Jockey Flavien Prat is the son of a trainer who had ridden in Germany, Italy, and his native France before moving to the United States to ride full time. Prat has amassed more than 1,000 victories, including 34 Grade 1 wins, and earned his first victory in a Triple Crown race via disqualification in 2019 aboard Country House in the Kentucky Derby. Rombauer was Prat’s first mount in the Preakness Stakes. A three-time Breeders’ Cup winner, Prat guided Hot Rod Charlie to a third-place finish in the 2021 Kentucky Derby.
Pedigree: Rombauer is one of 27 stakes winners sired by Twirling Candy, a Grade 1 winner who has six crops age 3 and older so far in his second career at stud. He was a track-record setter at seven-eighths of a mile during his racing career and also ran second in the 1 ¼-mile TVG Pacific Classic on the synthetic surface at Del Mar and won a Grade 2 stakes on the grass.
Not surprisingly, Twirling Candy has likewise been a versatile sire with Concrete Rose, a Grade 1 winner on grass; 2019 Santa Anita Handicap winner Gift Box and 2016 San Felipe Stakes winner Danzing Candy excelling in two-turn dirt races; and Finley’sluckycharm and Morticia developing into standout sprinters.

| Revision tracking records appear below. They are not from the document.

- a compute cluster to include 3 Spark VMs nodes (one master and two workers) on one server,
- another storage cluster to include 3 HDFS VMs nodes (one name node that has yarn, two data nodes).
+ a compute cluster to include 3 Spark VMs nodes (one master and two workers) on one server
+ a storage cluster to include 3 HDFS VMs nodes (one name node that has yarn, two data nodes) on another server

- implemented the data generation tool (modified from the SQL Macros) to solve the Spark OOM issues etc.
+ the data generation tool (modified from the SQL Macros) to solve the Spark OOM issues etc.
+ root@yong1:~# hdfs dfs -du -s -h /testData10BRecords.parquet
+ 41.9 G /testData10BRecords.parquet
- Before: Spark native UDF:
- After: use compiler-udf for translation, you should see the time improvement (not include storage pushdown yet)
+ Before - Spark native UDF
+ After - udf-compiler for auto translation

Rombauer is out of the Fradkins’ unraced Cowboy Cal mare Cashmere, who has also produced stakes-placed winners Treasure Trove and Cono.
Cashmere is out of Ultrafleet, whom the Fradkins consider their “foundation mare.”

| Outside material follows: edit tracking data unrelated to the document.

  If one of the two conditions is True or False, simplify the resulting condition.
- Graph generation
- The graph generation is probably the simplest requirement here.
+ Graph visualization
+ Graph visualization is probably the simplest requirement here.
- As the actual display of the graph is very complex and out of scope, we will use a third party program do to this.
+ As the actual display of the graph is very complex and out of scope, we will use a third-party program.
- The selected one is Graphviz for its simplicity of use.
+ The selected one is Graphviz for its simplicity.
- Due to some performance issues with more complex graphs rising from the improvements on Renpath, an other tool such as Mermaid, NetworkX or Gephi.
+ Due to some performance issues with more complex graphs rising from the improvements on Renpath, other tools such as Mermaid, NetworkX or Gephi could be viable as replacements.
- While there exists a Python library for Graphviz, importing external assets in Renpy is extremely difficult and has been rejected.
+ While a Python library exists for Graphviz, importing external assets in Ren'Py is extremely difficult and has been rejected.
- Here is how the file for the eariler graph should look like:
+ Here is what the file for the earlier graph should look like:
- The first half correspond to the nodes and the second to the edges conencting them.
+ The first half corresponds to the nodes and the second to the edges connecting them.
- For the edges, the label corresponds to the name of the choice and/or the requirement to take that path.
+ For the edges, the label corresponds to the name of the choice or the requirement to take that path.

Ultrafleet, by Afleet, produced 2009 Breeders’ Cup Turf Sprint winner California Flag as well as elite turf sprinter Cambiocorsa, who was bred by the Fradkins, earned more than $500,000, and won multiple graded stakes.
Cambiocorsa went on to enjoy a terrific second career as a broodmare, producing four stakes winners as well as the dam of 2018 European Horse of the Year Roaring Lion.

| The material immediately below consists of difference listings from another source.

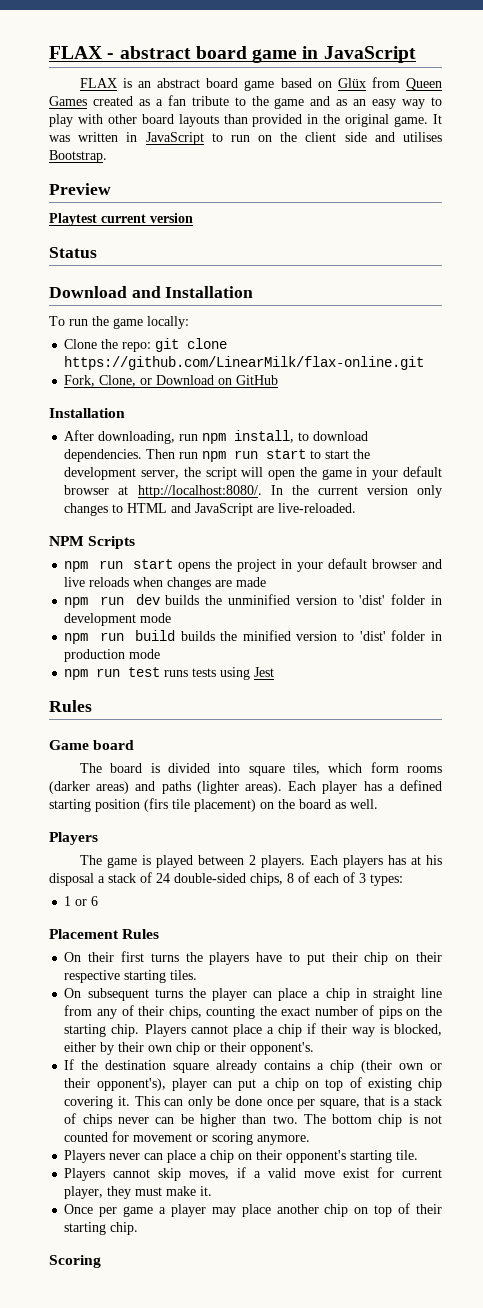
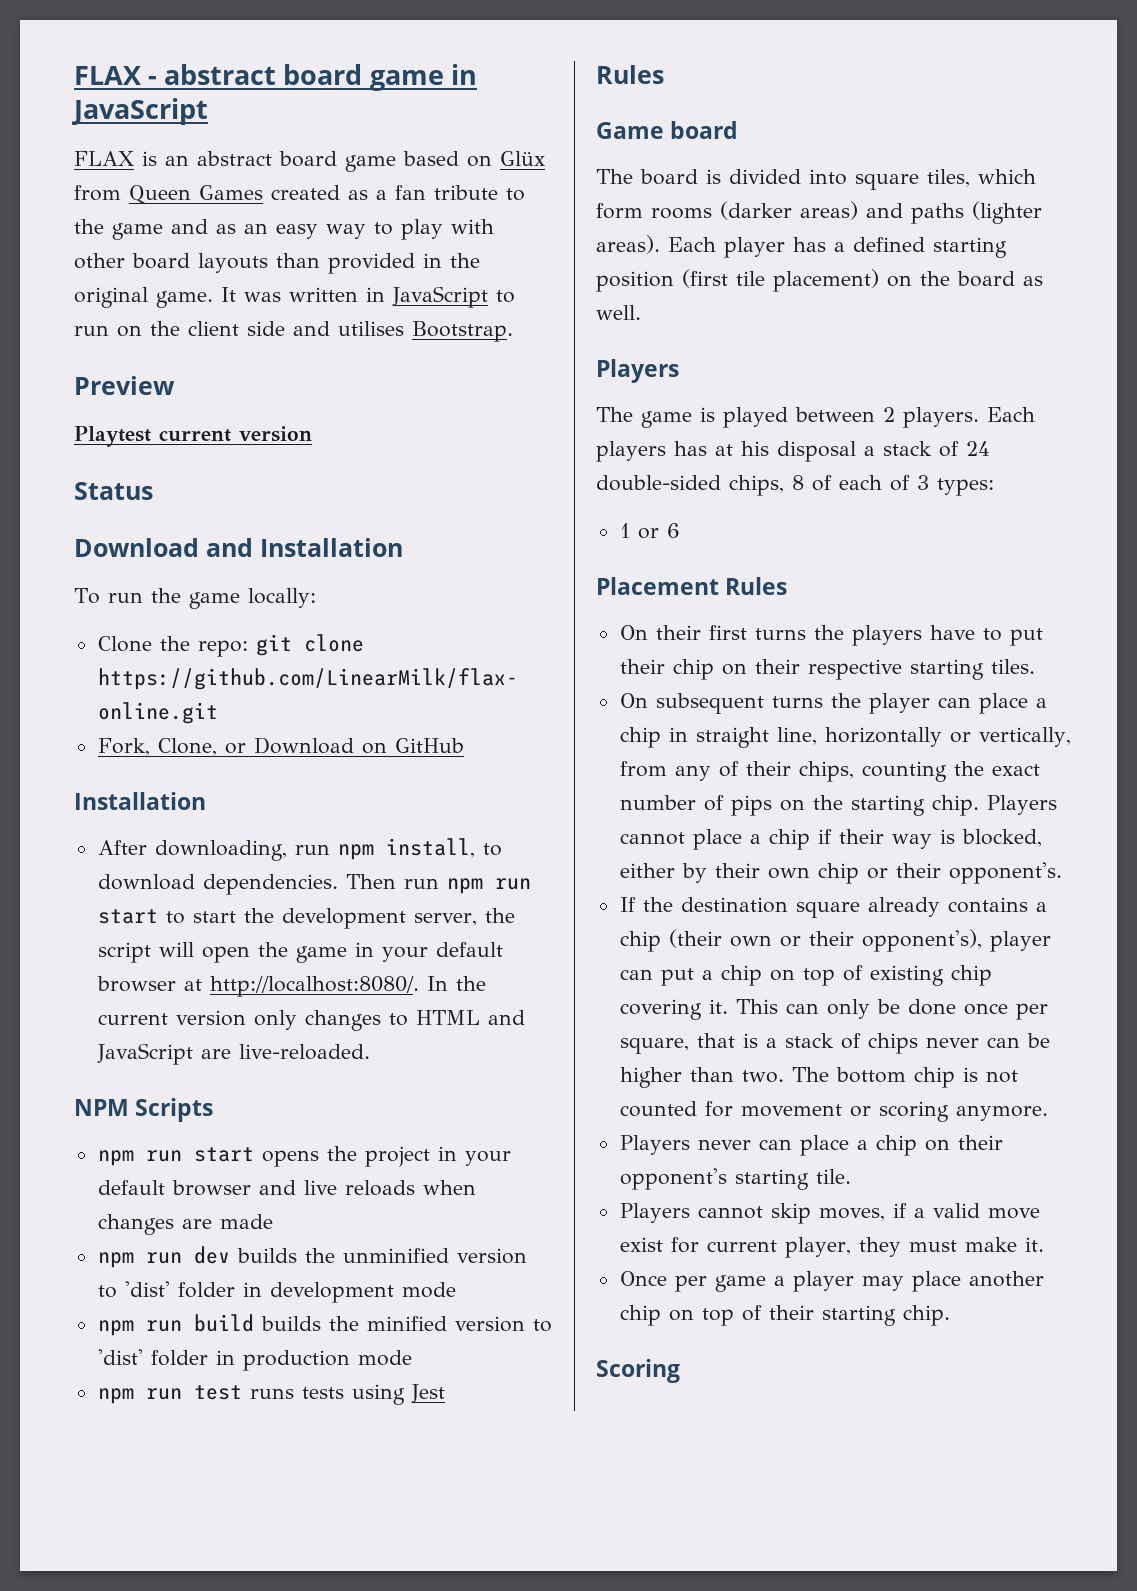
- Each player has a defined starting position (firs tile placement) on the board as well.
+ Each player has a defined starting position (first tile placement) on the board as well.
- On subsequent turns the player can place a chip in straight line from any of their chips, counting the exact number of pips on the starting chip.
+ On subsequent turns the player can place a chip in straight line, horizontally or vertically, from any of their chips, counting the exact number of pips on the starting chip.

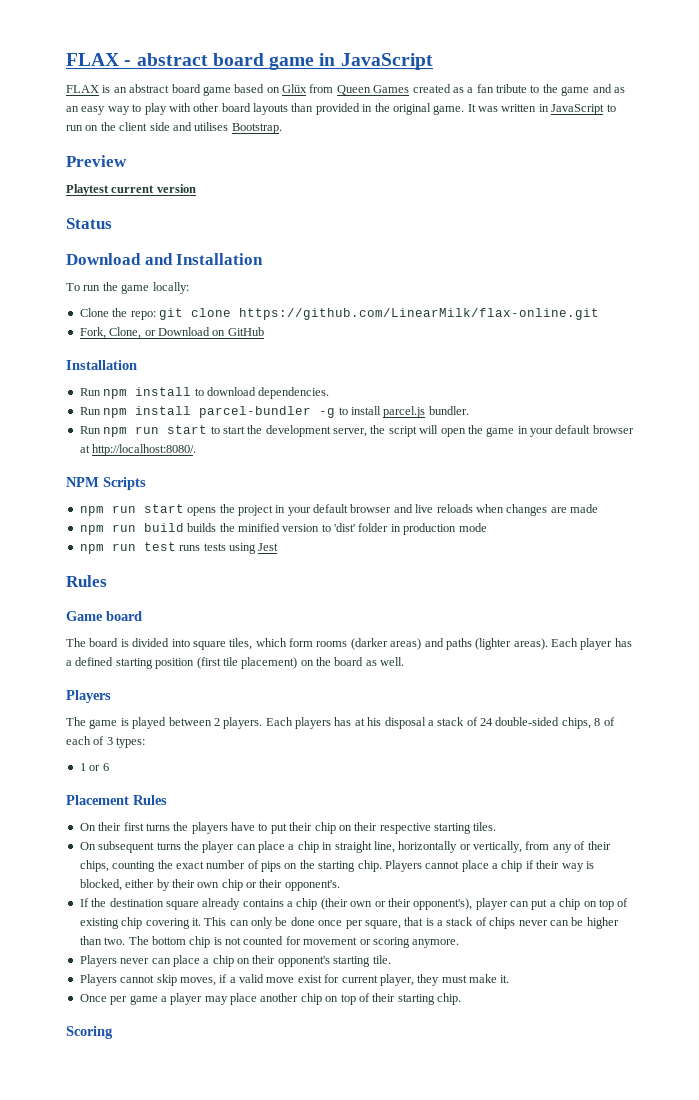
- After downloading, run npm install, to download dependencies. Then run npm run start to start the development server, the script will open the game in your default browser at http://localhost:8080/. In the current version only changes to HTML and JavaScript are live-reloaded.
+ Run npm install to download dependencies.
+ Run npm install parcel-bundler -g to install parcel.js bundler.
+ Run npm run start to start the development server, the script will open the game in your default browser at http://localhost:8080/.
- npm run dev builds the unminified version to 'dist' folder in development mode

As far as pedigree relates to Rombauer’s chances in the 1 ½-mile Belmont Stakes Presented by NYRA Bets, I’d like to see a bit more stamina on the bottom half. But as with most of the runners, it will probably be the first and last time he tries this marathon distance. How he finished in the 1 3/16-mile Preakness is a far better indicator for how he’ll stretch out another five-sixteenths of a mile on June 5, and he seemed to have plenty of fuel in the tank in the Pimlico stretch.
Belmont Stakes Chances: With so many runners from the Kentucky Derby skipping the Preakness and pointing to the Belmont Stakes, I view the quality of competition Rombauer will face as a step up in class.
The second- and third-place finishers in the Preakness, Midnight Bourbon and Derby winner Medina Spirit, respectively, both were coming back on two weeks rest after competing in the Kentucky Derby, while Rombauer had six weeks off between the Blue Grass and Preakness. That was a significant advantage in that race that he will not have in the Belmont Stakes.
Derby third-place finisher Hot Rod Charlie, fourth-place finisher Essential Quality, and other well-regarded Derby runners like Known Agenda and Rock Your World will have five weeks of rest entering the final jewel of the Triple Crown.
Rombauer is nonetheless a serious win candidate off a career-best race for a very good trainer, and I’d peg him as probably the third or fourth choice in the betting when the starting gates open June 5. That probably is fair given he was beaten by Essential Quality in the Blue Grass Stakes and Breeders’ Cup Juvenile and several other top contenders from the Derby will be better rested.